Ah ! Le Havre. Toute une histoire ! Pour son dernier recueil de poésies, Mathieu Amans a fait du Havre cette amie fidèle avec qui l’on peut bavarder, se confier, la glorifier, parler un peu mais pas trop fort.

Le Havre, comme une famille et une maison, avec ses pièces, ses sœurs, ses neveux, ses frères, et ses morts. Un habitat poétique dans lequel nous croisons Mag, Clo, Idir, Médine, Carine, Michel, Olivier….
C’était une évidence pour la Fabule de démarrer la série avec Fabuleux Havre. L’association a aussi pour vocation de promouvoir la littérature et les auteurs. Régulièrement, nous publierons sur le site quelques articles, mettant en avant sur les autrices et auteurs havrais.
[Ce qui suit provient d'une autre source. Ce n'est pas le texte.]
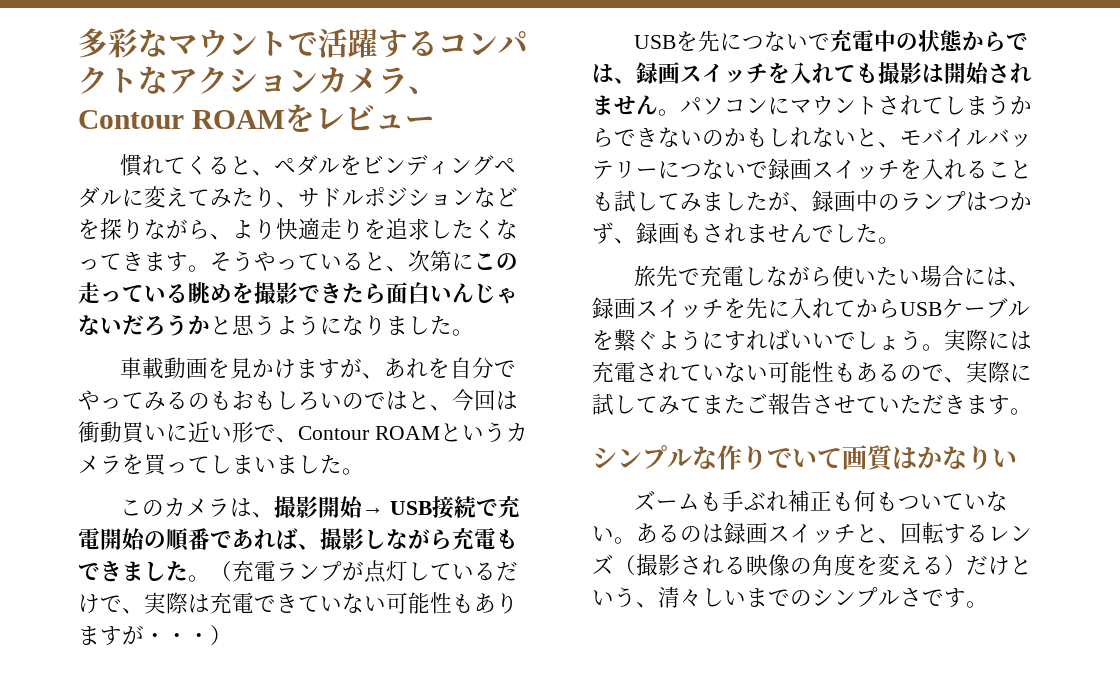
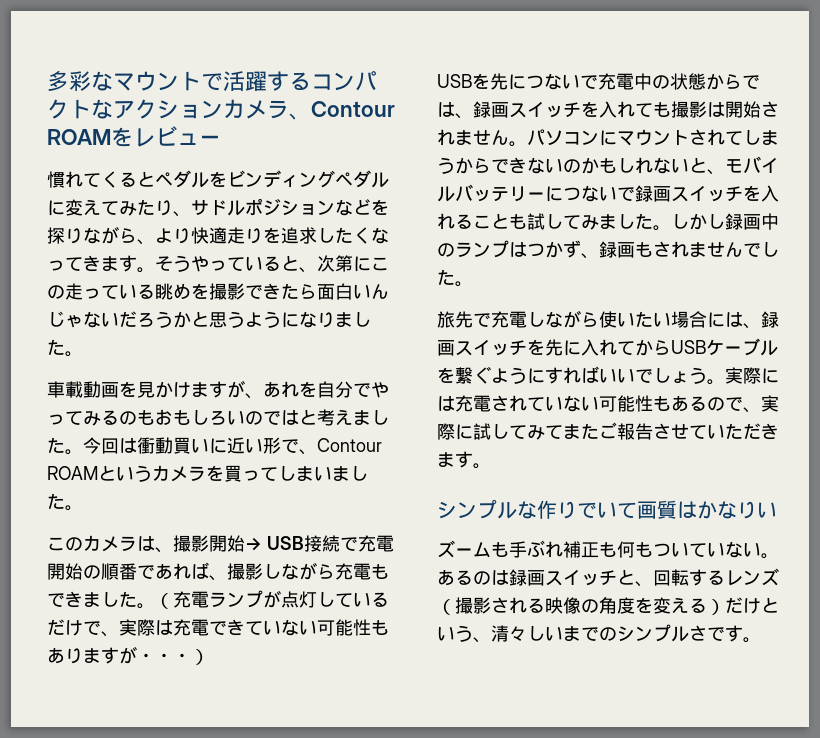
[251,170,274,176] 、 -> (155, 179) none
[430,405,452,411] 、 -> [317,409,389,426] [47,437,83,455] 考えました。
[768,191,812,212] が、 -> [653,213,725,231] 。しかし

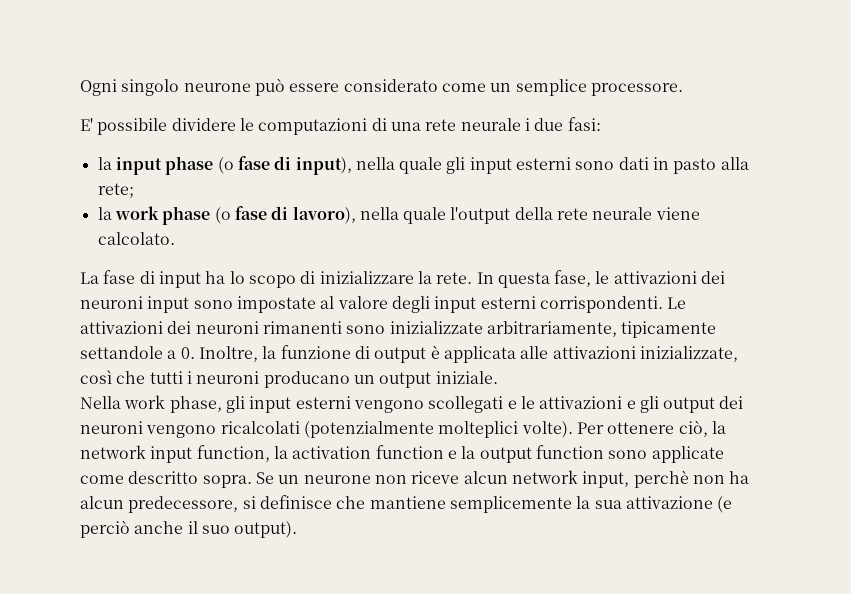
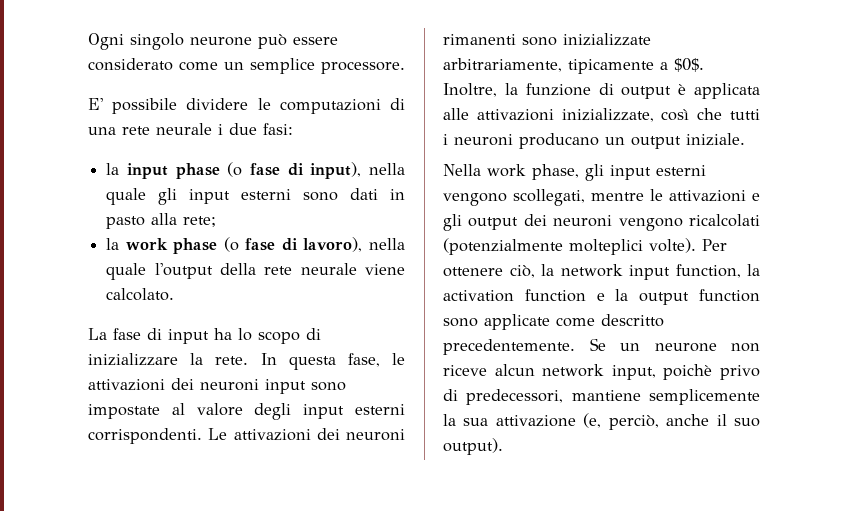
[80,346,195,359] settandole a 0. -> [660,58,704,72] a $0$.
[428,396,517,413] scollegati e -> [513,189,644,206] scollegati, mentre
[202,475,252,488] sopra. -> [443,339,575,355] precedentemente.
[633,470,750,488] [80,495,366,513] perchè non ha alcun predecessore, si definisce che -> [663,364,760,380] [443,389,564,405] poichè privo di predecessori,
[717,496,733,513] [80,520,130,538] (e perciò -> [583,413,659,430] (e, perciò,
Mathieu Amans est un poète havrais, slameur, un éditeur associatif avec Lignes d’Horizons, un militant de la langue qui sonne, un amoureux du Havre.
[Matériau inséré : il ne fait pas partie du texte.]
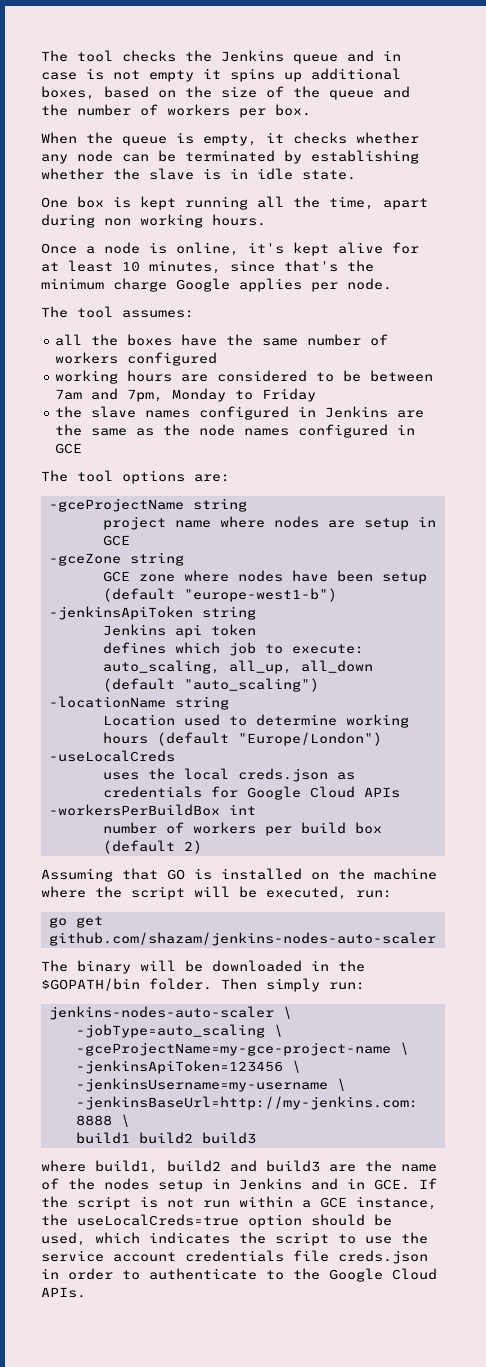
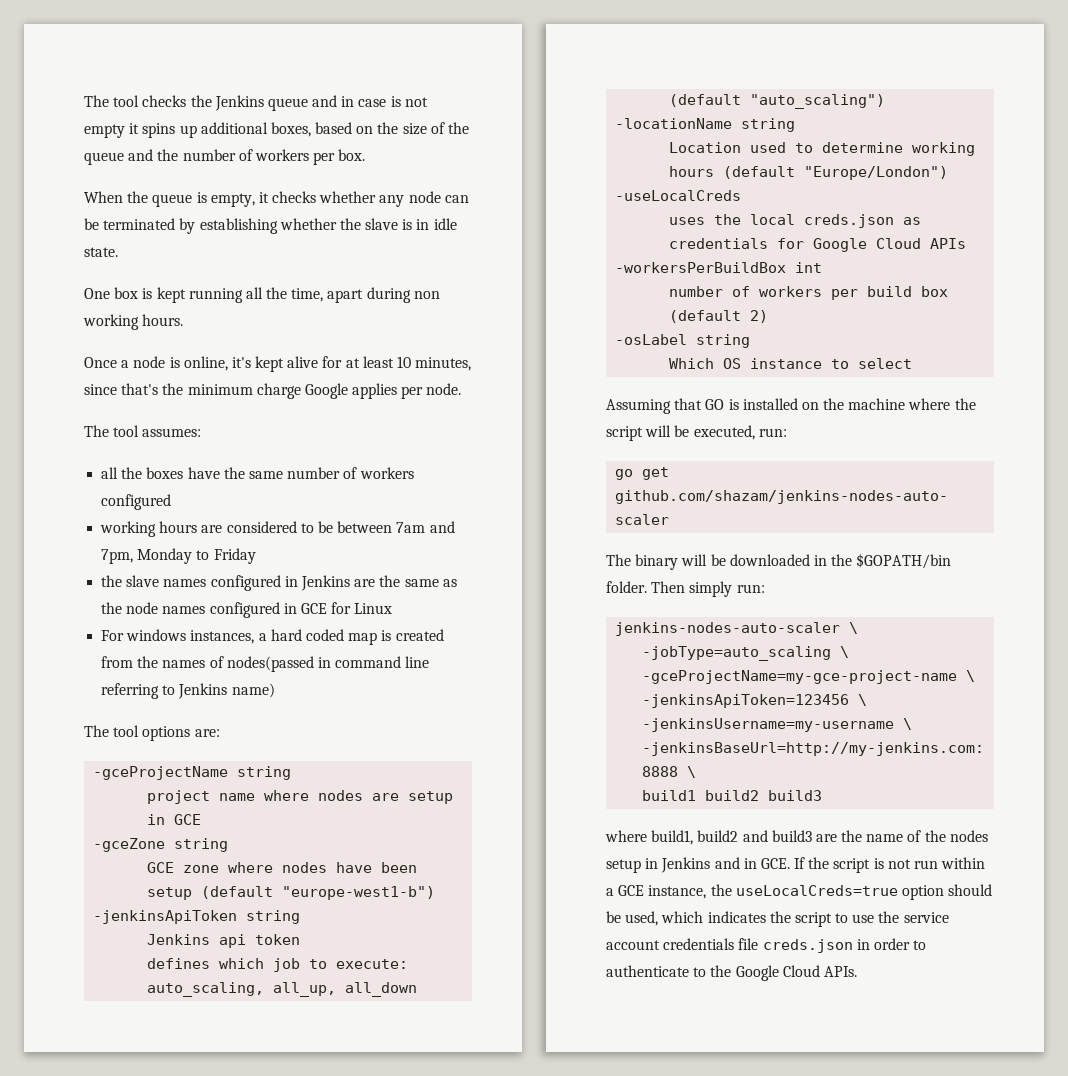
(83, 448) none -> [331,602,393,614] [101,629,444,645] [101,656,430,672] [101,683,275,699] for Linux // For windows instances, a hard coded map is created from the names of nodes(passed in command line referring to Jenkins name)
(202, 847) none -> [615,334,751,348] [669,358,913,369] // -osLabel string // Which OS instance to select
En ouvrant le Fabuleux Havre de Mathieu Amans, (éditions Porte 7) le récit nous emmène en randonnée poétique, à l’image du Kwai rouge que Mathieu Amans trimbale partout. Dans les rues reculées, les appartements, les bars, les escaliers, le bord de mer et le port. Des lieux que l’auteur fréquente, arpente, des lieux touristiques et des lieux reculés.
Une héroïne
Les textes en majorité en prose font le portrait de la ville. L’auteur nous prend par la main ; relie ses souvenirs personnels. Parfois c’est un flux intérieur de pensée qui nous fait sauter d’un lieu à l’autre. Ainsi, les poèmes deviennent alors une ode à cette héroïne portuaire, brute, silencieuse si attachante. Pas de commentaires, mais des tableaux des paysages ,de jour, de nuit, et des mots doux. Pas de doute, Le Havre est une femme. Le livre se termine avec des infidélités à sa dulcinée (nul n’est parfait). Marseille, Paris, et dans son pays natal l’Aveyron. Loin de son Havre, ma dernière pensée s’envole vers toi.
Les figures locales
Mais au-delà des pas de côté et des quartiers, l’auteur dresse le portrait de Havraises et Havrais, chers à son cœur. Des personnalités qui animent la ville et qu’il admire, des figures locales ou anonymes. Leur point commun avec Mathieu Amans : la générosité et leurs âmes poétiques, leurs liens avec la belle.
Sous le texte parfois, quelques indices pointent la colère sourde de l’auteur contre les dégâts et les gâchis tous azimuts des hommes. Une sorte de nostalgie des mondes disparus dans laquelle la destruction totale apparaît en creux.
Et du Petit Poucet, je n’ai pas vraiment l’âge
Si seulement Perret avait vidé la plage
De tous ces ronds galets j’aurais suivi tes pas
De ceux qui sont allés voir la fin sans trépas
Sous l’odeur de café plane la trace sanglante des négriers sur la ville ; le sang souillant le sceau des crimes qu’il commit !
Les ombres havraises
C’est avec tendresse, que l’auteur s’adresse à sa belle martyre, et dessine ; son imaginaire s’habille des cendres de l’ancienne ville, celle d’avant les bombardements. Ce mélange, ce paradoxe qui traverse tous les poèmes et les textes est touchant. Cette sensation d’apercevoir un envers sombre qui ne dit pas son nom, des ombres planent sur les lieux. Est-ce l’amertume du poète ou celle de la ville ? Les paysages s’infiltrent dans nos pensées, la forgent. Jusqu’à nous soigner, le poète se lave dans les flots : Le Havre tu me soignes de tes pouvoirs de sorcellerie bénéfiques.
Madness
Ce que fait la ville fait sur nous ? La folie ou la rage ? Se dresse alors le visage épais et moqueur de Madness (c’est sous ce nom que les plus anciens l’ont connu), le poète havrais disparu. Mag ne faisait rien d’autre que d’écrire dans des cahiers grand format dont les pages finissaient par se détacher et devenir volantes. La poésie sauvera le monde, disait Jean-Pierre Manchette. Elle sauve Mathieu de la noirceur, apaise sa colère.